Metadata-Version: 2.4
Name: undertone-audio
Version: 0.1.0
Summary: On-device audio transcripts that capture the words and how they were said.
Project-URL: Homepage, https://github.com/zm2231/undertone
Project-URL: Repository, https://github.com/zm2231/undertone
Project-URL: Issues, https://github.com/zm2231/undertone/issues
Author: Zain Merchant
License-Expression: Apache-2.0
License-File: LICENSE
Keywords: apple-silicon,asr,audio,diarization,fluidaudio,on-device,paralinguistics,speaker-diarization,speech-to-text,transcription
Classifier: Development Status :: 4 - Beta
Classifier: Environment :: MacOS X
Classifier: Intended Audience :: Developers
Classifier: Intended Audience :: Science/Research
Classifier: Operating System :: MacOS :: MacOS X
Classifier: Programming Language :: Python :: 3
Classifier: Programming Language :: Python :: 3.11
Classifier: Programming Language :: Python :: 3.12
Classifier: Programming Language :: Python :: 3.13
Classifier: Topic :: Multimedia :: Sound/Audio :: Speech
Classifier: Topic :: Scientific/Engineering
Requires-Python: >=3.11
Requires-Dist: pydantic>=2.6
Requires-Dist: requests>=2.31
Provides-Extra: connectors
Requires-Dist: yt-dlp>=2024.8.6; extra == 'connectors'
Provides-Extra: dev
Requires-Dist: build>=1.2; extra == 'dev'
Requires-Dist: pytest>=8; extra == 'dev'
Provides-Extra: meet
Requires-Dist: google-auth>=2.0; extra == 'meet'
Provides-Extra: voice
Requires-Dist: numpy>=1.26; extra == 'voice'
Requires-Dist: praat-parselmouth>=0.4; extra == 'voice'
Requires-Dist: soundfile>=0.12; extra == 'voice'
Provides-Extra: youtube
Requires-Dist: yt-dlp>=2024.8.6; extra == 'youtube'
Description-Content-Type: text/markdown

<div align="center">

# 🎙️ Undertone

**On-device audio transcripts that capture the words and how they were said.**

![Python](https://img.shields.io/badge/python-3.11+-3776AB?logo=python&logoColor=white)
![Platform](https://img.shields.io/badge/platform-macOS%20Apple%20Silicon-000000?logo=apple&logoColor=white)
![License](https://img.shields.io/badge/license-Apache--2.0-D22128)
![Audio](https://img.shields.io/badge/audio-on--device-2ea44f)

</div>

A standard transcript gives you the words. It misses the undertones: where the pauses and overlaps fall, who interrupted whom, filler words, speaking pace, talk balance, and per-speaker voice quality such as pitch, jitter, and shimmer. Undertone captures both, and stores them as one structured, speaker-attributed transcript.

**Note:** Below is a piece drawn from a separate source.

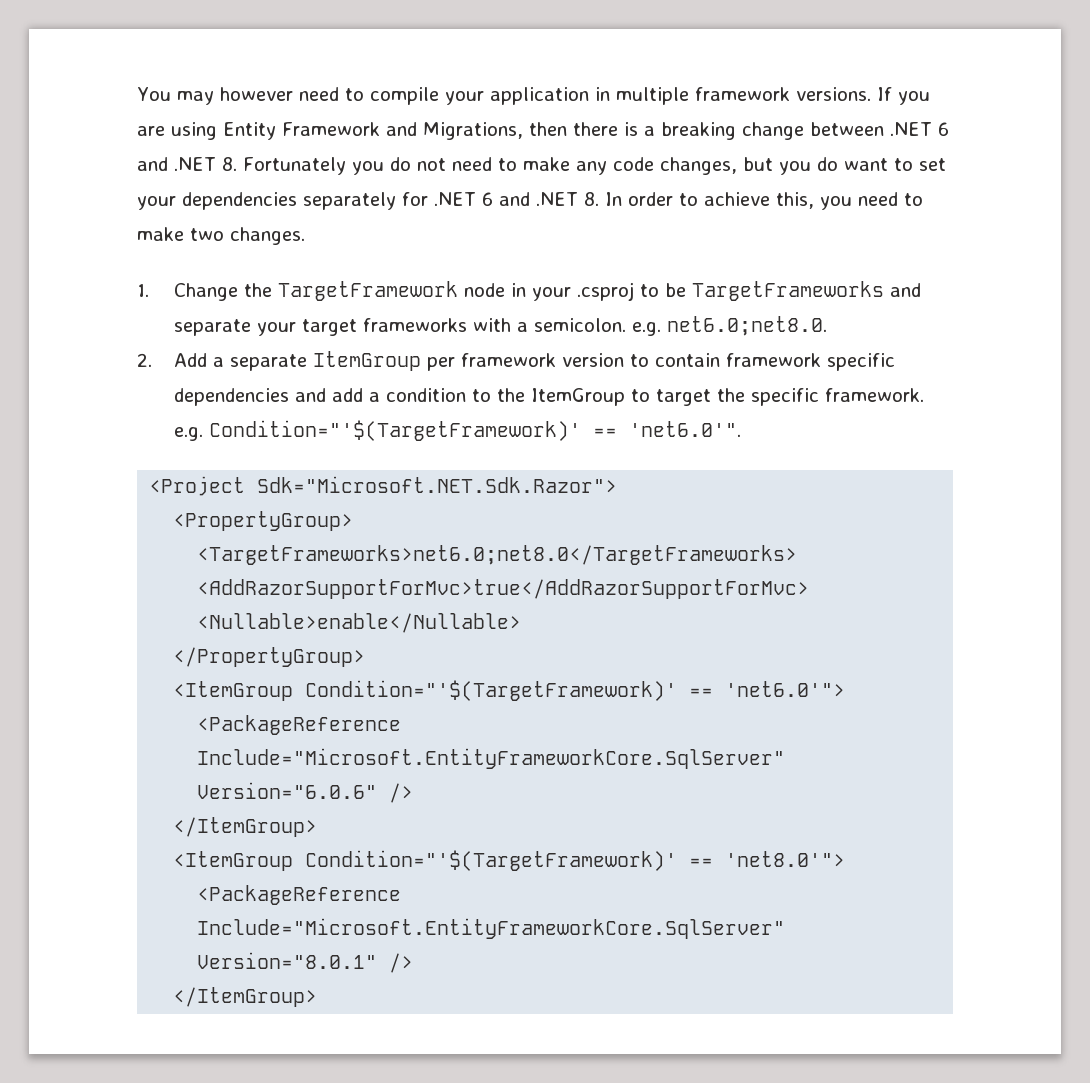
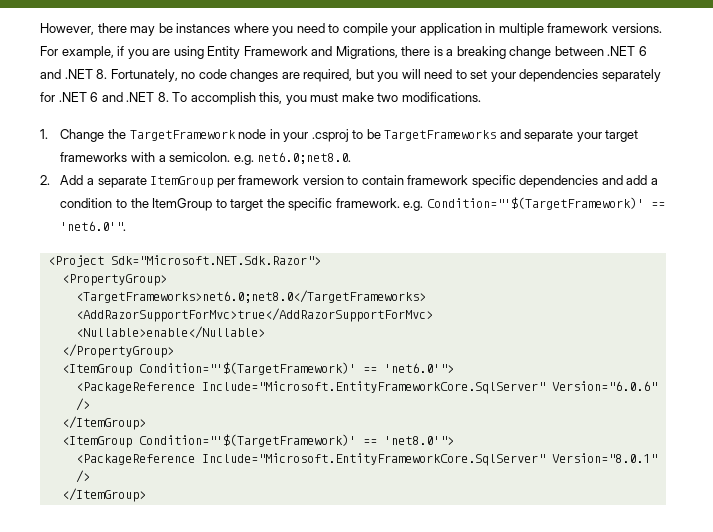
- You may however need to compile your application in multiple framework versions.
+ However, there may be instances where you need to compile your application in multiple framework versions.
- If you are using Entity Framework and Migrations, then there is a breaking change between .NET 6 and .NET 8. Fortunately you do not need to make any code changes, but you do want to set your dependencies separately for .NET 6 and .NET 8. In order to achieve this, you need to make two changes.
+ For example, if you are using Entity Framework and Migrations, there is a breaking change between .NET 6 and .NET 8. Fortunately, no code changes are required, but you will need to set your dependencies separately for .NET 6 and .NET 8. To accomplish this, you must make two modifications.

It ingests audio from local files or source connectors (YouTube, podcasts, Quill, Google Meet), then runs transcription, diarization, speaker embeddings, and enrichment locally through FluidAudio. Results are stored in SQLite, exportable as JSON, Markdown, text, or CSV, and can trigger a webhook when a transcript is ready. Audio never leaves the machine.

## What You Get

Each transcript is stored with three layers.

**Words and speakers.** Diarized, speaker-attributed text with per-segment and optional per-word timings, plus stable cross-recording speaker fingerprints.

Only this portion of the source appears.